WHAT IS NEEDED:
Return, from the listing that follows, each line containing the word "state".

PROVIDED ENTRIES:

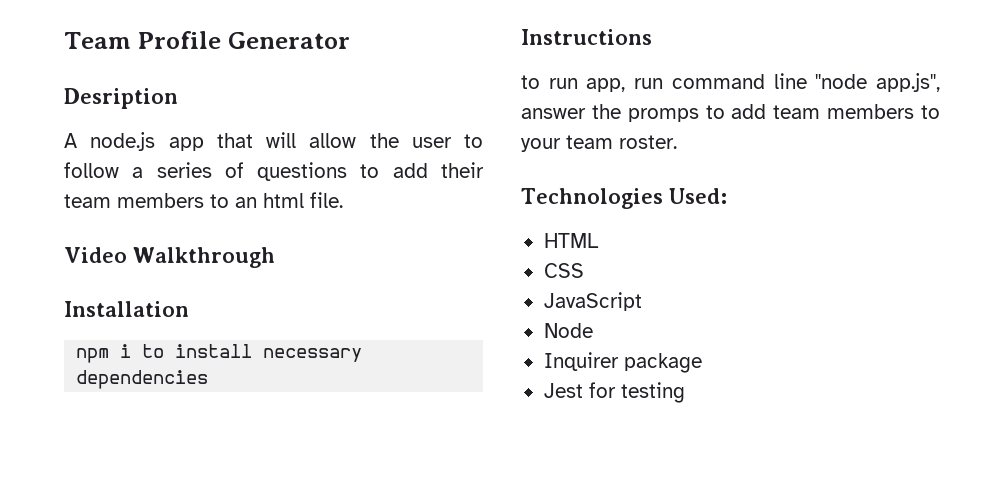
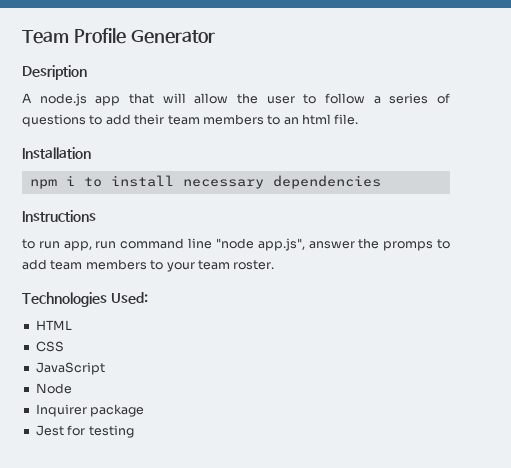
[64,247,275,268] // Video Walkthrough -> (359, 119) none

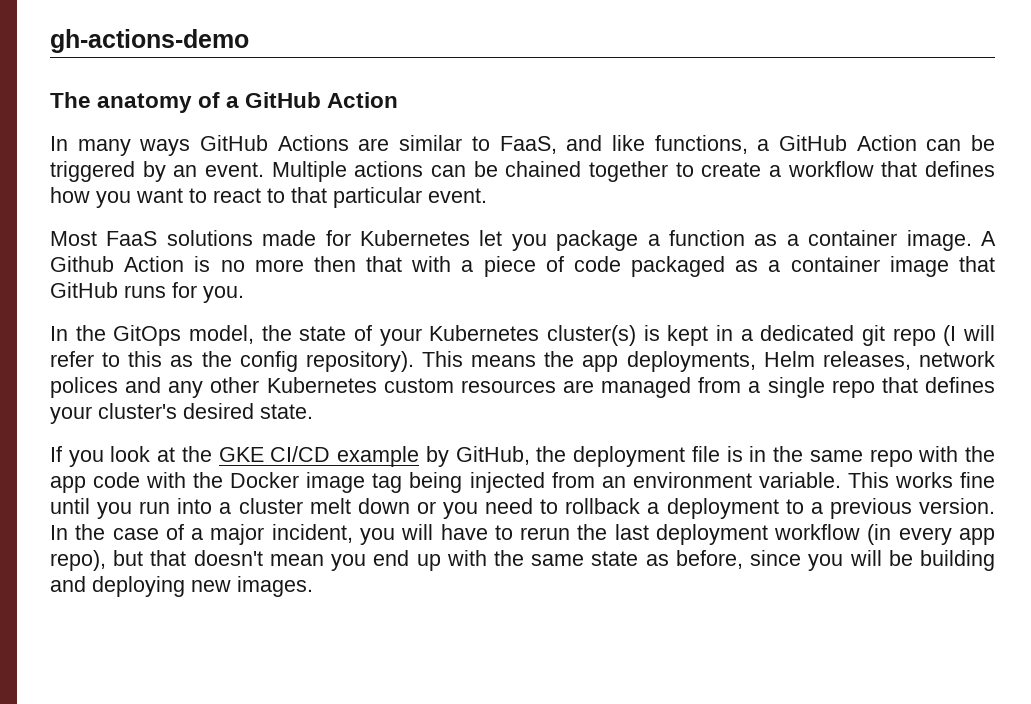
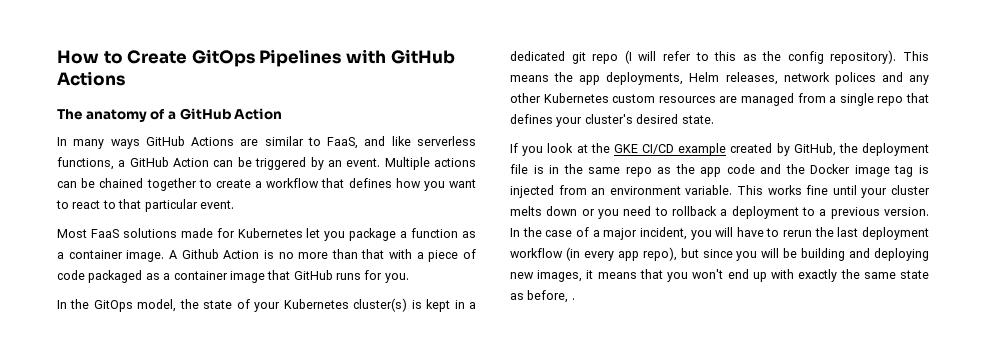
[50,29,249,53] gh-actions-demo -> [57,49,455,67] [57,71,125,86] How to Create GitOps Pipelines with GitHub Actions
(645, 143) none -> [416,136,476,146] serverless
[313,256,356,272] then -> [331,249,358,259] than
(420, 456) none -> [730,143,773,153] created
[918,446,959,462] with -> [657,167,672,174] as
[146,472,187,488] with -> [760,164,782,174] and
[409,472,463,493] being -> [919,165,930,174] is
[97,498,351,519] you run into a cluster melt -> [861,185,930,198] [510,206,542,216] your cluster melts
[150,550,743,571] that doesn't mean you end up with the same state as before, -> (699, 253) none
[237,576,313,597] images. -> [537,269,929,282] [510,290,575,303] images, it means that you won't end up with exactly the same state as before, .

EXERCISE SOLUTION:
[150,550,743,571] that doesn't mean you end up with the same state as before, -> (699, 253) none
[237,576,313,597] images. -> [537,269,929,282] [510,290,575,303] images, it means that you won't end up with exactly the same state as before, .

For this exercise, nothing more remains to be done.